И слышали в ответ молчание Джагита, которое под градом вопросов Честера начало давать трещинки:

— Попробуй сменить плоскость, — говорил он.

Честер выл от отчаяния, и Джагит пояснял:

— Попробуй прибавить ещё одно измерение и посмотреть с другой стороны на свою точку зрения.

Честер уходил в глубокую задумчивость, и взгляд его полнился депрессивной синевой.

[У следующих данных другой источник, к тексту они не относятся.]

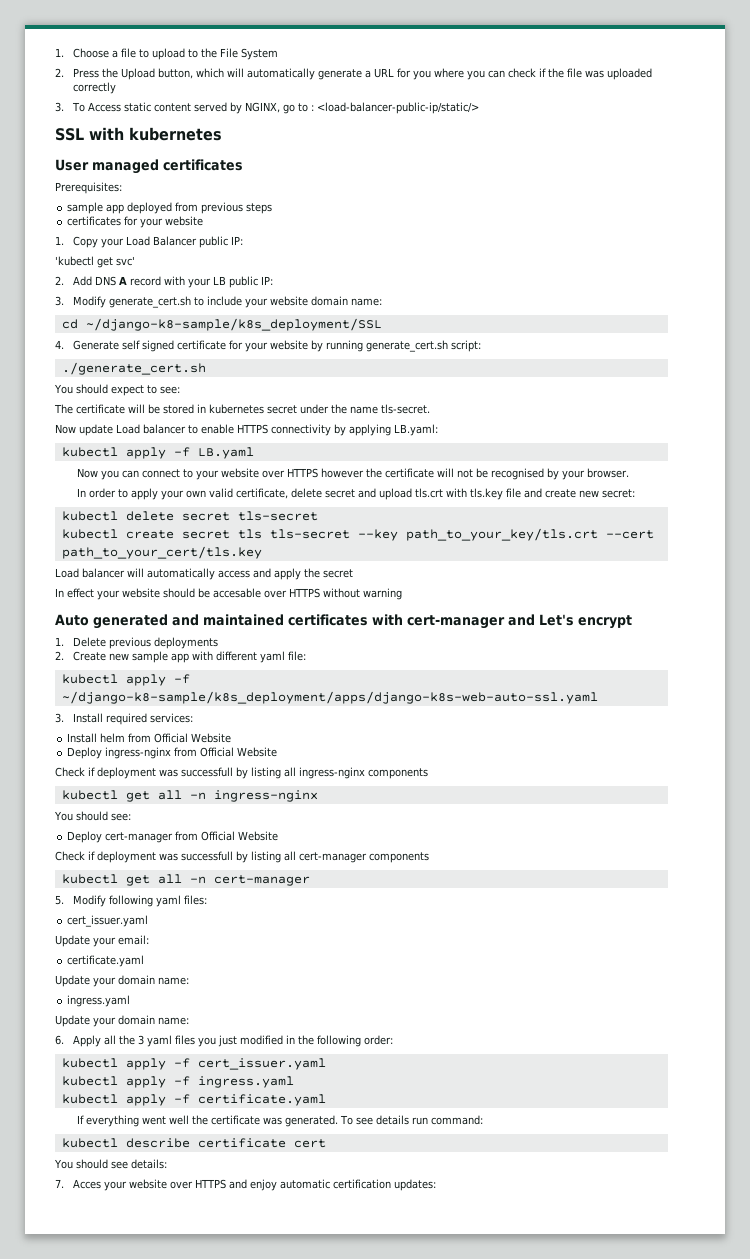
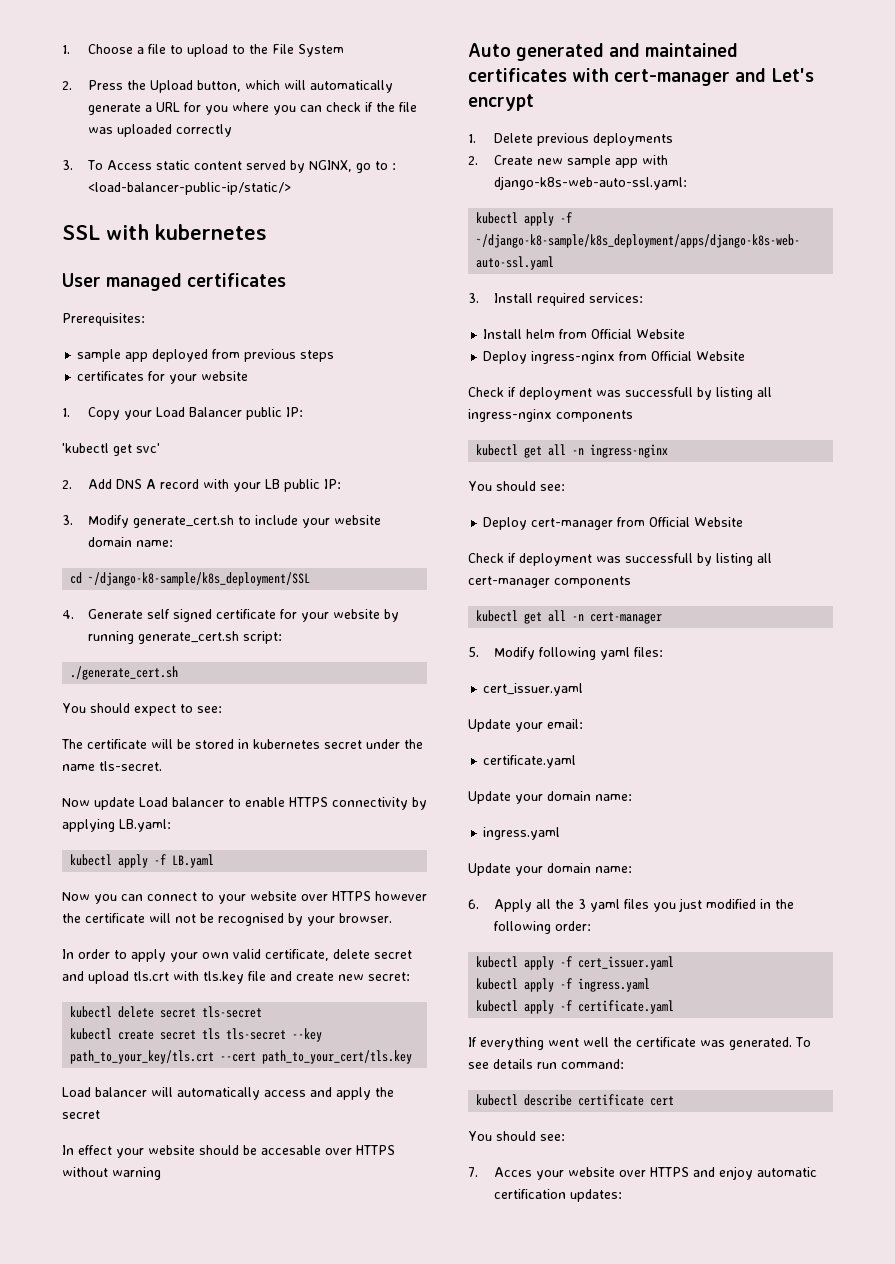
- 2. Create new sample app with different yaml file:
+ 2. Create new sample app with django-k8s-web-auto-ssl.yaml:
  kubectl describe certificate cert
- You should see details:
+ You should see:

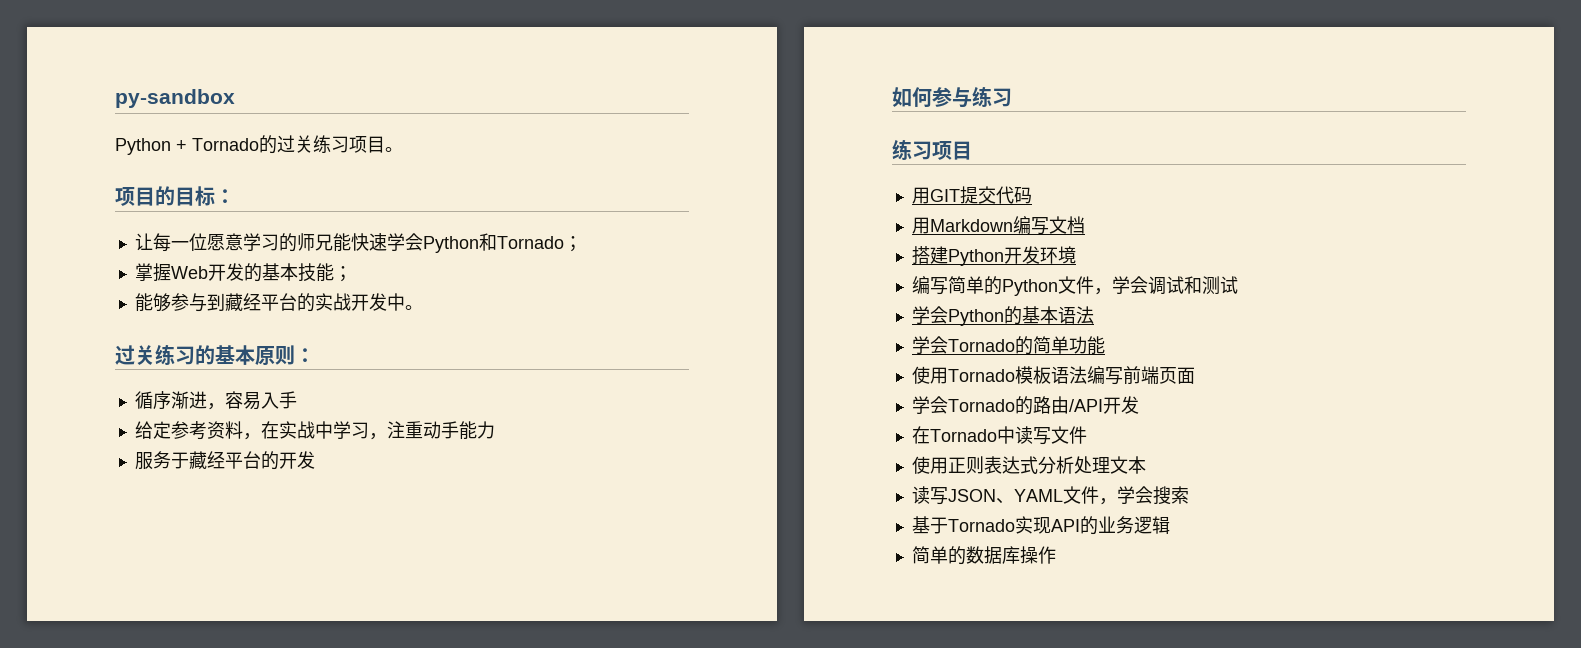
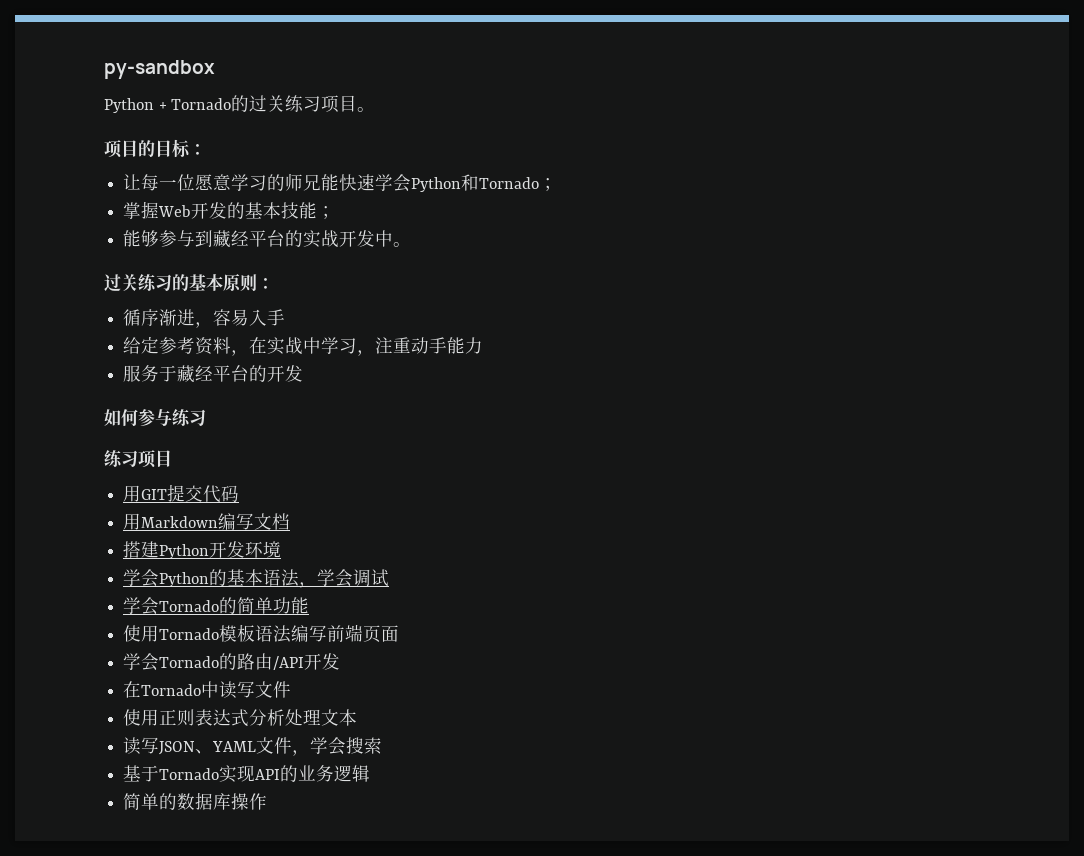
- 编写简单的Python文件，学会调试和测试
- 学会Python的基本语法
+ 学会Python的基本语法，学会调试

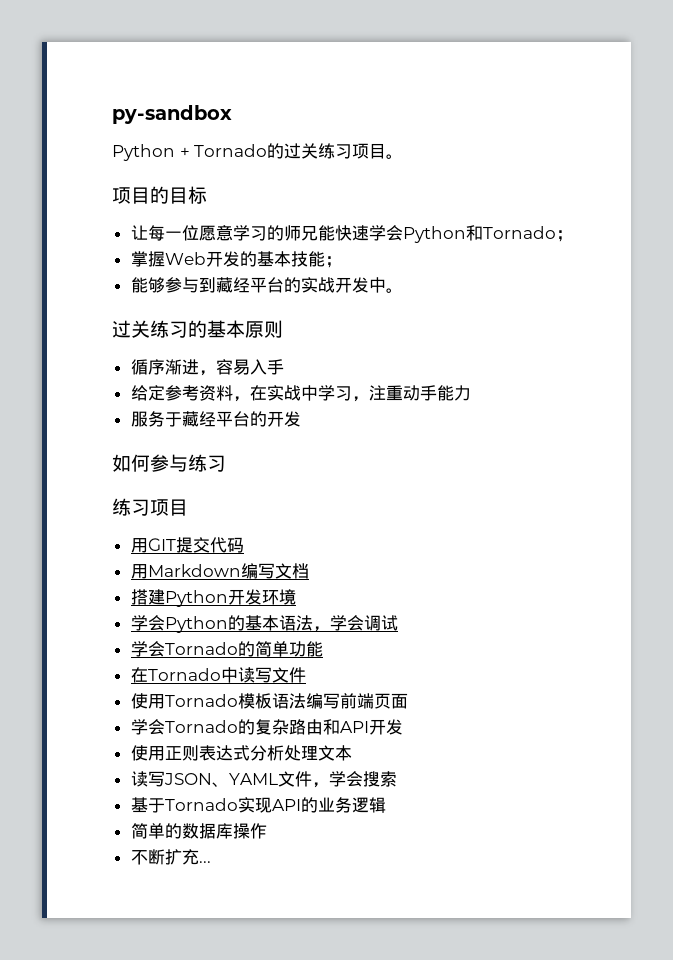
- 项目的目标：
+ 项目的目标
- 过关练习的基本原则：
+ 过关练习的基本原则
+ 在Tornado中读写文件
- 学会Tornado的路由/API开发
- 在Tornado中读写文件
+ 学会Tornado的复杂路由和API开发
+ 不断扩充...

Магазины в этот день не открылись, и улица выглядела совершенно покинутой. Напряжённость стала почти осязаемой, она висела над городом и колыхалась в развешенном под окнами на сушку бельём. Устроившись так, чтобы поменьше бросаться в глаза, мы наблюдали, как у переломанной, стонущей всеми своими сочленениями стены появляются первые посетители. Кто-то ненадолго подходил с цветами, возлагал их и сразу же исчезал, кто-то оставался; постепенно такие люди сбивались в кучи. Пришла шумная компания с плакатами, я никак не мог разглядеть, что на них написано, а те, что разглядел, не смог перевести.

По мере того, как пребывал народ, Аксель решил, что нам понадобится хорошая акустическая поддержка, и делегировал полномочия по её добыванию Косте. Костя сказал, что нам нужно электричество.

— Все магазины закрыты, — сказал я.

Потом я вспомнил про металлический люк, который видел вчера вечером у края крыши. Мы подцепили его монтировкой и открыли, словно консервную банку со шпротами. Недра унылого госучреждения поглотили нас, словно рот огромной рыбы. В его желудке мы нашли среди конвертов, газет за позапрошлый месяц и розетку, и удлинитель.